= Vishwakarma community =

Hindu artisan caste

The Vishwakarma community are a social group of India, sometimes described as a caste. They claim to be Brahmin or of high-status in the caste hierarchy, although these claims are not generally accepted outside the community. The community comprises five subgroups—carpenters, blacksmiths, bronze smiths, goldsmiths and stonemasons— claiming to be descendants of Vishvakarma, a Hindu deity.

== Origin myths ==

The community claims to be descended from the god Vishvakarma, who is considered by Hinduism to be the divine architect or engineer of the universe. He had five children — Manu, Maya, Tvastar, Shilpi and Visvajna — and these are believed by the Vishwakarma community to have been the forebears of their five subgroups, being respectively the gotras (clans) of blacksmiths, carpenters, bell metalworkers (metal casters), stonemasons and goldsmiths. It is not known whether these five subgroups historically practised endogamy, which is a frequently-found feature of the Indian caste system.

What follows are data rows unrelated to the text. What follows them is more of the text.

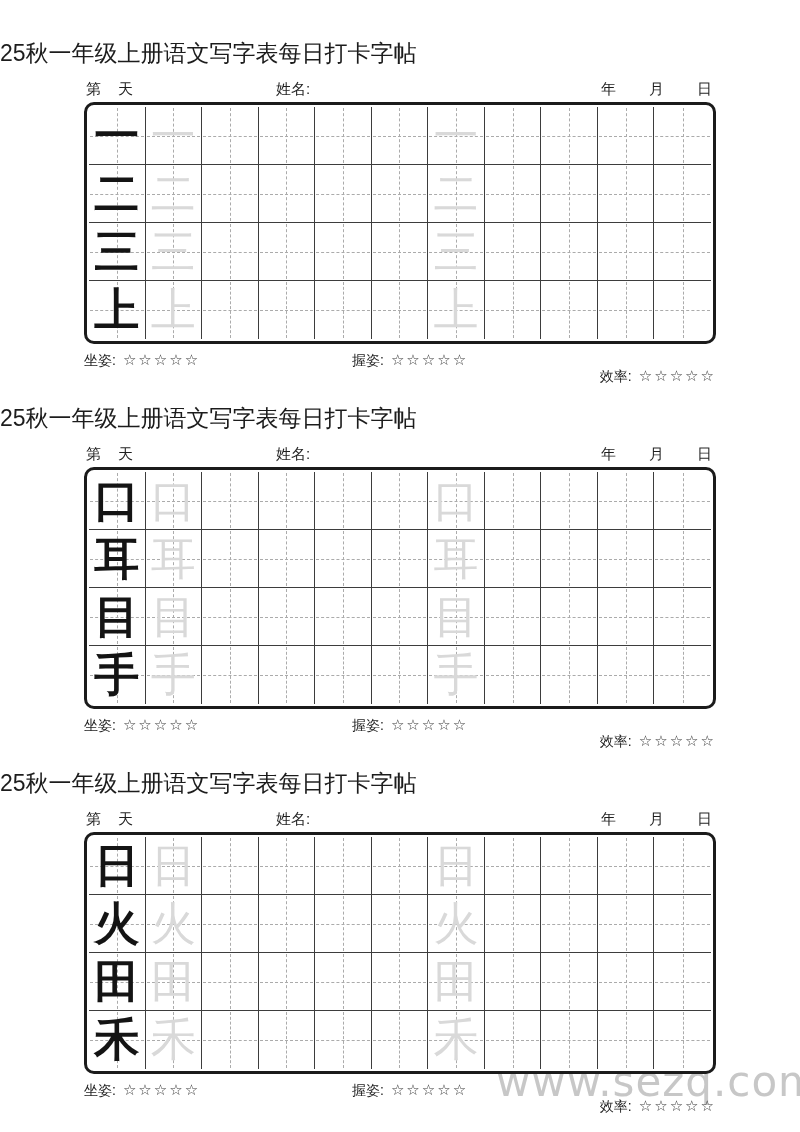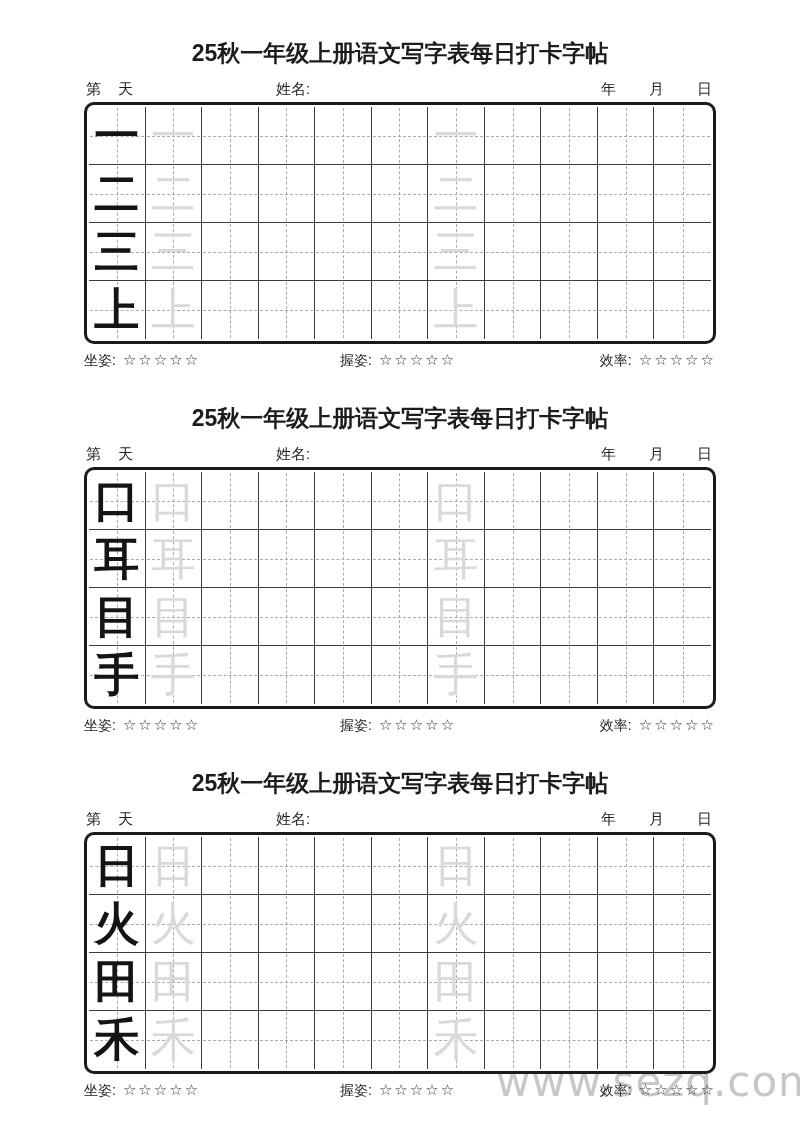--- a/index.html
+++ b/index.html
@@ -10,8 +10,8 @@
              color:rgba(165,165,165,0.62);font-family:"DejaVu Sans",sans-serif;}
   #sections{position:absolute;inset:0;z-index:1;}
   .sheet{position:absolute;left:0;width:800px;height:335px;}
-  .title{position:absolute;top:0;left:0;right:0;margin:0;text-align:center;
-         font-size:23px;line-height:30px;font-weight:700;color:#1c1c1c;}
+  .title{position:absolute;top:0;left:0;right:0;margin:0;
+         font-size:23px;line-height:30px;font-weight:400;color:#1c1c1c;}
   .meta{position:absolute;top:41px;left:84px;width:628px;height:20px;
         font-size:15px;line-height:20px;color:#1f1f1f;}
   .m-di{position:absolute;left:2px;}

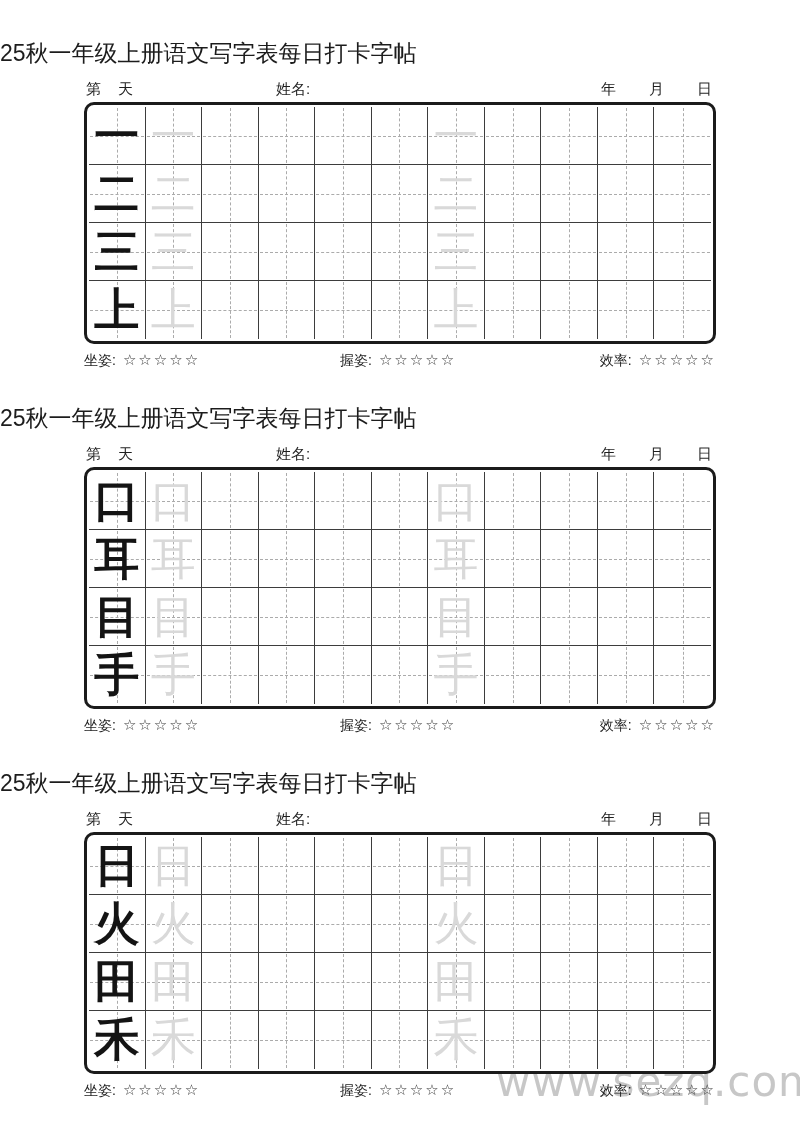--- a/index.html
+++ b/index.html
@@ -37,7 +37,7 @@
          font-size:14px;line-height:20px;color:#232323;}
   .s-group{position:absolute;top:0;display:flex;gap:7px;align-items:flex-end;white-space:nowrap;}
   .s-group.g0{left:0;}
-  .s-group.g1{left:256px;}
+  .s-group.g1{left:268px;}
   .s-group.g2{right:0;}
   .stars{letter-spacing:2px;font-size:15px;color:#3a3a3a;}
 </style>

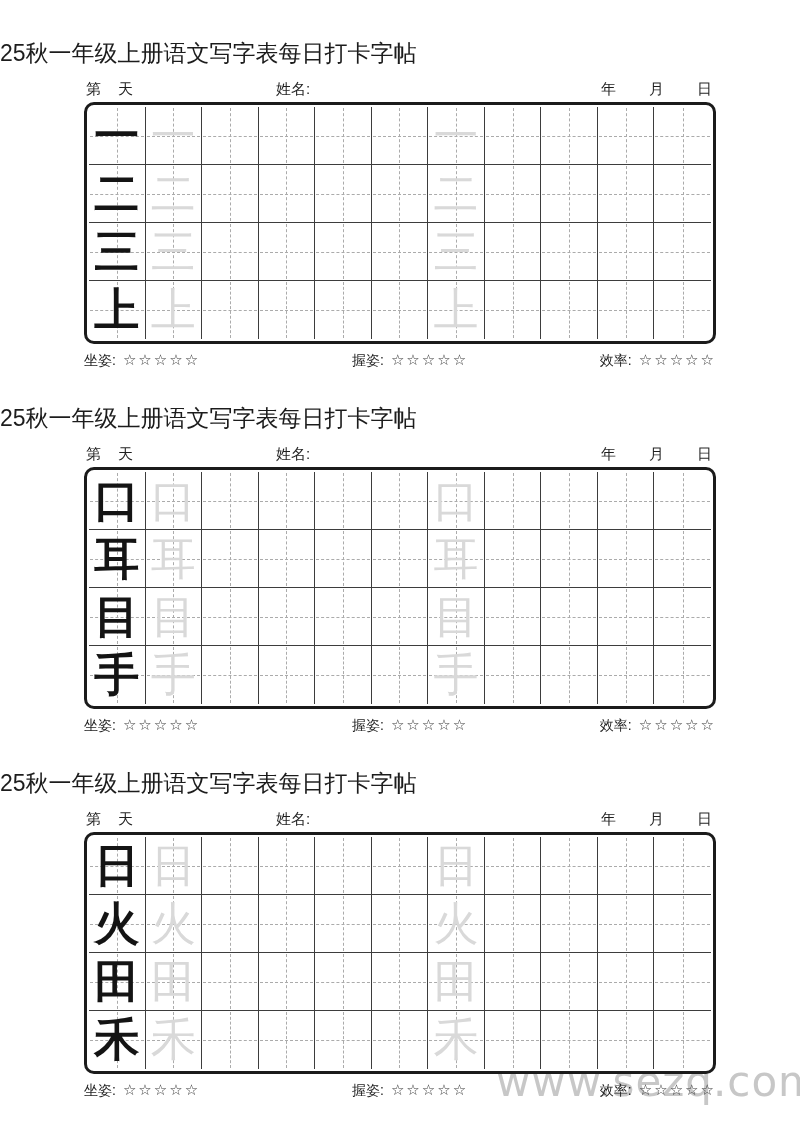--- a/index.html
+++ b/index.html
@@ -38,7 +38,7 @@
   .s-group{position:absolute;top:0;display:flex;gap:7px;align-items:flex-end;white-space:nowrap;}
   .s-group.g0{left:0;}
   .s-group.g1{left:268px;}
-  .s-group.g2{right:0;}
+  .s-group.g2{right:0;margin-top:16px;}
   .stars{letter-spacing:2px;font-size:15px;color:#3a3a3a;}
 </style>
 </head>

The origin myths of the Vishwakarma community were first consolidated in the early 18th century, during the British colonial rule. These myths were compiled in the Vishwakarma Puranam, whose original manuscript is undated but was most probably created in the mid-17th or 18th century. According to a popular myth recorded in the Vishwakarma Puranam, the five children of the god Vishwakarma served the gods as artisans, and possessed the ability to create things by simply visualising them. They had conserved their veerya by being celibates, and lived in a fort on the coast of Ilangapuri (Sri Lanka). The fort was made of lodestone, and the enemy weapons thrown at it were stuck to its walls, rendering it invincible. Their chief enemy was Karunakaran, a vassal of the Chola emperor. In order to defeat the Vishwakarmas, Karunakaran planted many beautiful women (Brahmin women according to some versions of the legend) in the fort. These women married the Vishwakarmas, thus destroying their spiritual power, and learned the secret that a certain type of poisonous grass could be used to burn up the fort. Using this secret, the enemy blew up the fort, and the Vishwakarmas were scattered in various areas, where they were forced to work as artisans and craftsmen for mortal humans.

== History ==
While many sources refer to the five subgroups of the Vishwakarma as artisans, historian Vijaya Ramaswamy believes that the Vishwakarma of the medieval period should be distinguished as craftsmen, arguing that "... while every craftsman was an artisan, every artisan was not a craftsman". Ramaswamy notes that the socio-economic and geographic stability of a medieval village-based maker of ploughs differed considerably from that of the various people who banded together as Vishwakarma and lived a relatively itinerant lifestyle that was dependent on the "temple economy" that waxed and waned as dynasties such as the Vijayanagar Empire were formed and disintegrated. The latter group, who did work in proximity to each other while constructing and embellishing temples, had opportunities for socio-economic advancement but also bore the risks of withdrawal of patronage and changes in religious focus.

== Position in society ==
In Andhra Pradesh, Telangana and Uttar Pradesh they come under Other Backward Class.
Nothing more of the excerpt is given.